Review of Terese Svoboda’s Dog On Fire by David John Baer McNicholas

by | Feb 27, 2024 | Bending Genres, Microviews, Reviews

The dead do not simply disappear underground. This is something every murderer learns; you keep what you kill. It’s true in more subtle ways when death is inflicted more slowly through family dynamics. Svoboda’s narrator lives in a town where she can’t escape her dead brother. She is followed around by his shovel, an animate piece of material culture within the story. The shovel is never shown moving, except in her hands, but it knows things; it shows her things. In this world, being angry at the dead and suspicious of the living just makes sense.
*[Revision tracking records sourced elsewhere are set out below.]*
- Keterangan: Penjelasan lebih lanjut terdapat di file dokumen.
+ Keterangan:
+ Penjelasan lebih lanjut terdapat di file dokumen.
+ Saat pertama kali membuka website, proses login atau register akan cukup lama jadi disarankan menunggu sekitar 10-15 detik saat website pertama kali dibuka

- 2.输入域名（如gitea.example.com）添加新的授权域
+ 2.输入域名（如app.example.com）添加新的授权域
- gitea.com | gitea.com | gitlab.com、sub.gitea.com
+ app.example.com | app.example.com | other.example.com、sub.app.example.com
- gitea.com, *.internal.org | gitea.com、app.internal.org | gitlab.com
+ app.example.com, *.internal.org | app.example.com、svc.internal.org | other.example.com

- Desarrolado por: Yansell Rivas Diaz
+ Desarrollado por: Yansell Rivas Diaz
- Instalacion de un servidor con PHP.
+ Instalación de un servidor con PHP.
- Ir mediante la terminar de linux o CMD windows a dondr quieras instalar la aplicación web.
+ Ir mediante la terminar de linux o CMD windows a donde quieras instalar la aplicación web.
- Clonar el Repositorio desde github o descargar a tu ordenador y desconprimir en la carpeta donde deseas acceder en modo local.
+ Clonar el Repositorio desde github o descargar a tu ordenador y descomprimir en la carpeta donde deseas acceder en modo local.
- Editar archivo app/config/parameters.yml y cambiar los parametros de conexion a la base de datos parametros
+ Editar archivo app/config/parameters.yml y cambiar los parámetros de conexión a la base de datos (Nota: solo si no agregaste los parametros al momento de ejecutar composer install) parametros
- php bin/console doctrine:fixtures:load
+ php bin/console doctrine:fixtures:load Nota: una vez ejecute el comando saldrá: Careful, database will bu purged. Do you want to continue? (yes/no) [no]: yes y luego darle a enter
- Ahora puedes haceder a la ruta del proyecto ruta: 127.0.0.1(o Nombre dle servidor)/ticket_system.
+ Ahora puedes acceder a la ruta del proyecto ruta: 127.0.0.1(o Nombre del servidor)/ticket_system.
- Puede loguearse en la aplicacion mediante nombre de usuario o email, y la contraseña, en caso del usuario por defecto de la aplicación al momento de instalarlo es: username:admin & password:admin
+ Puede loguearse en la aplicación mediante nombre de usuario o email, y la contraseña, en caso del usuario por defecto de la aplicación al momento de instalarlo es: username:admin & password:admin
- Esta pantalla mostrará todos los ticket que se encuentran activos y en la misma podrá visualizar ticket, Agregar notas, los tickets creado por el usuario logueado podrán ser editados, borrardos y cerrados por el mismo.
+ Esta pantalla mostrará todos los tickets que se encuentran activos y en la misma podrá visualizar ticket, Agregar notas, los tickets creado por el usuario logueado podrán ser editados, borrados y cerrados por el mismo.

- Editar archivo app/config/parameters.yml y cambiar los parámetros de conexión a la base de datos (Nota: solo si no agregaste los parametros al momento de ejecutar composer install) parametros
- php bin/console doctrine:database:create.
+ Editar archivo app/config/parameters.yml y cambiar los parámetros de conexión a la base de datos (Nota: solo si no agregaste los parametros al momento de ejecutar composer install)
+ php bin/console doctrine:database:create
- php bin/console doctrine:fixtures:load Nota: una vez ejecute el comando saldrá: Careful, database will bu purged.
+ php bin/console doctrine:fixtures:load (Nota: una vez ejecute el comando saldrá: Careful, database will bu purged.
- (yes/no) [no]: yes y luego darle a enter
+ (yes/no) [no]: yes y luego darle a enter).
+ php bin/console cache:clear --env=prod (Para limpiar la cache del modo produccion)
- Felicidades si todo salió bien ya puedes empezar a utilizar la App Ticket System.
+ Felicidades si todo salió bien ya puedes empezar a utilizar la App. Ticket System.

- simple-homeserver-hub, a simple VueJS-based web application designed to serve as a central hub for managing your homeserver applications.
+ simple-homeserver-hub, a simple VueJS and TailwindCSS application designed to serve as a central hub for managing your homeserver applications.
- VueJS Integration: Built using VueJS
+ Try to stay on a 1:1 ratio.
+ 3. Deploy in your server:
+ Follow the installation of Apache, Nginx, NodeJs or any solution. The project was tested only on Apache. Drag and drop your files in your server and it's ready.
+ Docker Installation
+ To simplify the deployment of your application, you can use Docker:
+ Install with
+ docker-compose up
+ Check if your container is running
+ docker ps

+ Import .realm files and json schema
This is a story where every grain of dust and dirt is connected to meaning, where every being feels a heavy connection to history. The land is alive, it swallows people and amplifies their emotions. A shovel takes on agency as a sacred being in the life of a sister whose dead brother left it behind as an obtuse clue to his identity, not a piece to a puzzle, but a tool to dig with. The people who are hurt are taught by example not to show it, it creates a familiar tension shown in an unfamiliar relief of dust. This dark book has facets and flecks of hay-golden light, ghosting across its dusty fields, a town being swallowed in the grief of the American dream. The moments where characters charm each other, treat each other with kindness, or have repartee create authentic relief and balance the story, bringing it to life.

Dog on Fire is faceted like the wrinkles in a flaming bag of dogshit on a doorstep. It’s that American. You could be the one laughing, crying, or cursing. Parts of it read like a prank gone fatally wrong.  It is a work haunted by the spirit of a normal family, surrounded by normal families, normal people becoming unreal under scrutiny. They make up their logic as they go along, and sometimes generations flash by before anyone questions, should we? By then, it’s far too late for some. The rest get to live with the consequences, which are never one-sided, often hilarious and warm, and a hot knife in the gut.

The focal point of Dog on Fire is a relationship between two narrators. A sister who predominates in pages, and a dead brother’s lover who begins as a shadowy caricature. But this isn’t an exaggerated tale. The reality of this story is in its supernatural details. Frenemies locked together in a mystery, bonded by grief and unwilling to accept the mirror of the other. 

 Svoboda’s prose articulates between chockablock constructions of internal dialogue and word choices that blow the ends off concision, opening reverberations that shatter the illusion of the period. Of the titular animal she writes, “The dog is gone so fast he’s brilliant against the mindless prick of what-could-happen.” So many of her sentences thoroughly transition between scenes or feelings while harboring this sensual echolalia in the reader’s mind. 

A verbose narrator is an artful contradiction of the silence foregrounded in the story. Svoboda writes, “My father’s lonely, driving around all day looking at fields by himself without his son, is what he could answer, but that would turn the grief he’s accusing me of into his own. A parent must be strong, stronger than his children. He doesn’t have grief or regret–you can see that from the way he changes the subject.” Strength defined by silence is just a hurt person trying to look tough, the American father lost in the complexity of an experience he cannot utter. The song of a person who refuses to be sad or angry when they are sad or angry, who has painted themselves in a corner in a house on fire and is still whistling while they work.

They all live in a town with a skin made of earth. One man spends his life digging at it. His unexpected death creates ripples in family silence. These ripples radiate out into the surrounding plains, disrupting generations of people who refuse to talk about their pain, which is now visible and sensible in the skin of the town, visualized in the burn scars of phantom hoodlums, audible in the crying of dogs, felt in the weight of obsession, heard in the manic plans of people trying with desperation to make things right without naming a wrong.

Something invisible has been living a life alongside the narrator in the nothing-space of her family, in her twinning with the town’s punching bag, in the bizarro mirrored universes they each share with the deceased. There is the sense that they cannot exist in the same room together, yet they do. And there is often a thick-skinned bowl of Jell-O in the room with them.